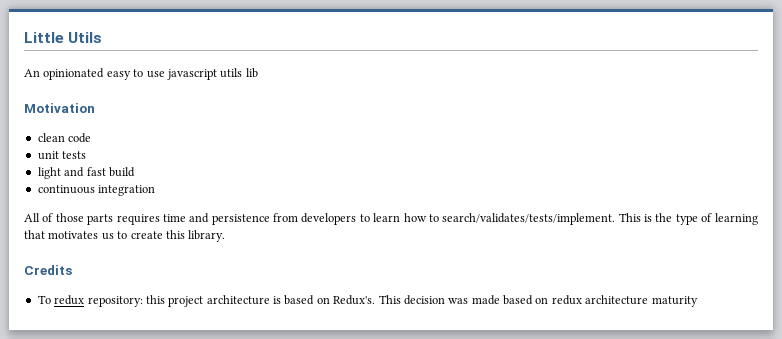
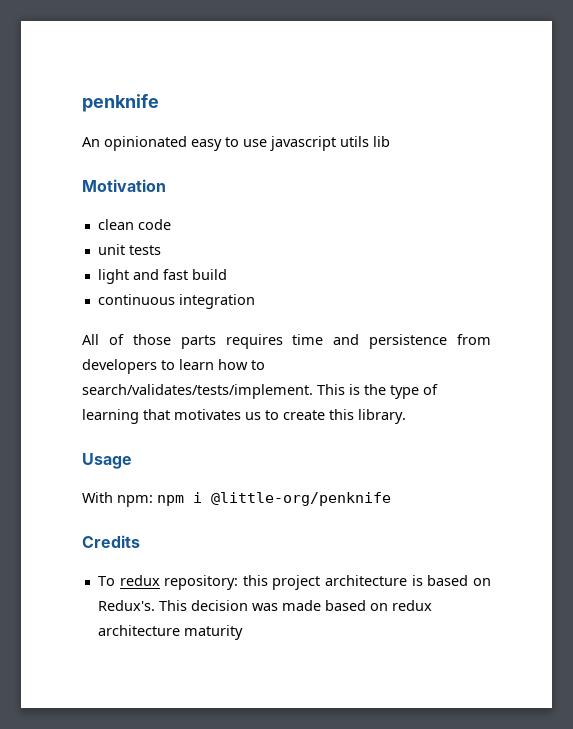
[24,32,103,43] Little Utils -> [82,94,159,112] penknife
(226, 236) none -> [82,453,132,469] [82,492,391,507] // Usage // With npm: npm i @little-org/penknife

---

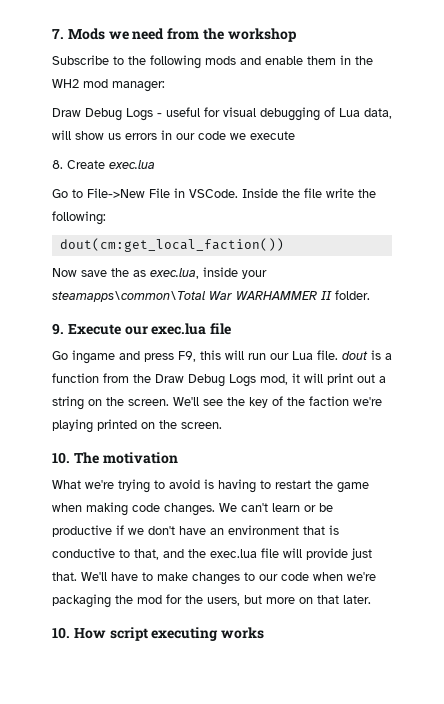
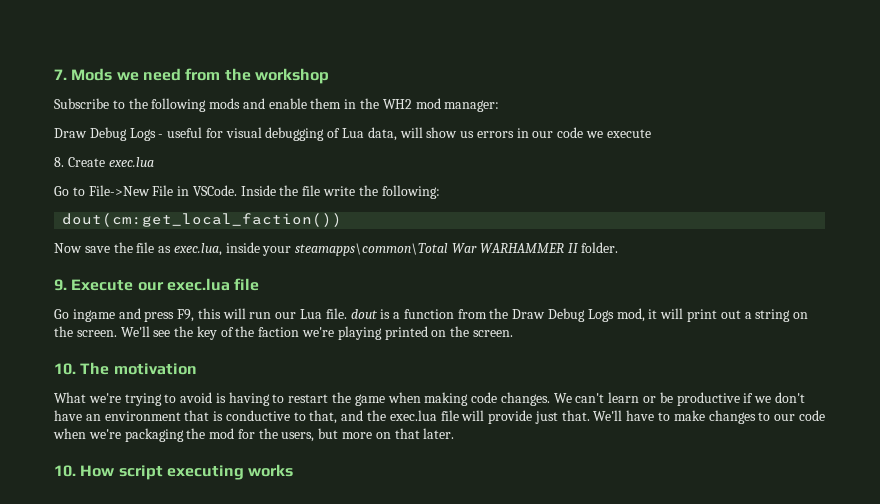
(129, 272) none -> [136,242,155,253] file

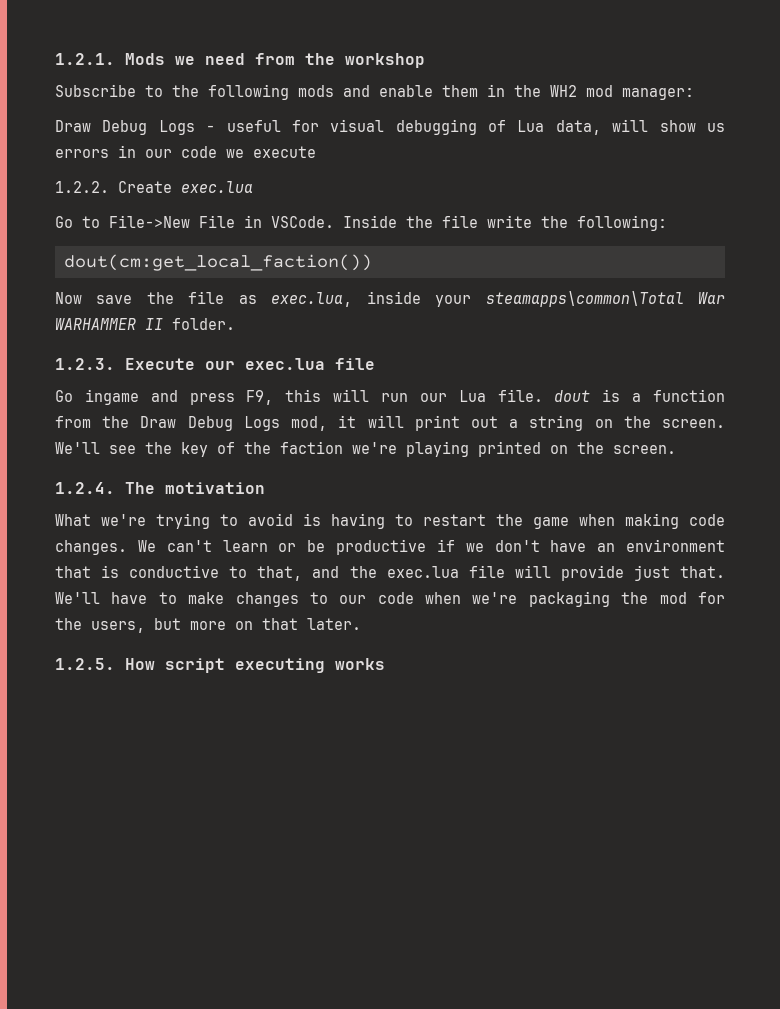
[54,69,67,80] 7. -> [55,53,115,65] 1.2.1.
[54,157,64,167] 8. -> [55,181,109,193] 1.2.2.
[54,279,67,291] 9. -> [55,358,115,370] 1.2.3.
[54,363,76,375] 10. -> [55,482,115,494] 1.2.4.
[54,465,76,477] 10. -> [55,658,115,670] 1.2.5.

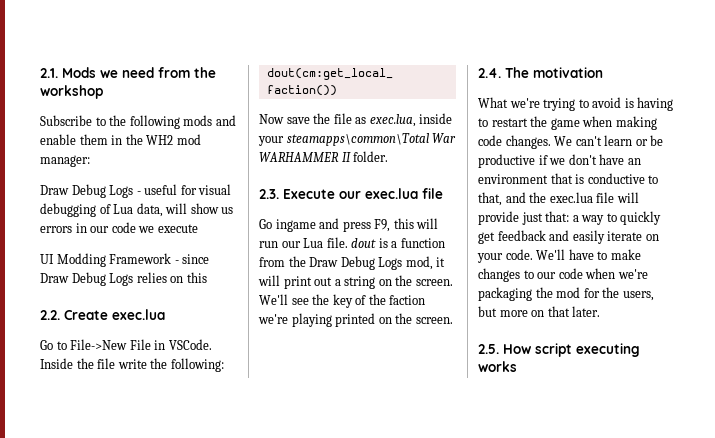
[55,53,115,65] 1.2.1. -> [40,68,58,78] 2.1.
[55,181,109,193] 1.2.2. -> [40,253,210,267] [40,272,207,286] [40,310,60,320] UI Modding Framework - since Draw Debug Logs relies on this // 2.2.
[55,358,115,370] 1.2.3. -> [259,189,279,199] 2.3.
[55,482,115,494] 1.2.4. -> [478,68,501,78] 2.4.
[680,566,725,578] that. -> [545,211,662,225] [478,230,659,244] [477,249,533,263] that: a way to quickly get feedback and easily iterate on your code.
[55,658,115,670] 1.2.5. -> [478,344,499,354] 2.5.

◆ TASK PROMPT:
After locating the line with "[24,32,103,43] Little Utils" above, return that line and every later line through the one with "(226, 236) none", word for word and with nothing else.

◆ EXERCISE OUTPUT:
[24,32,103,43] Little Utils -> [82,94,159,112] penknife
(226, 236) none -> [82,453,132,469] [82,492,391,507] // Usage // With npm: npm i @little-org/penknife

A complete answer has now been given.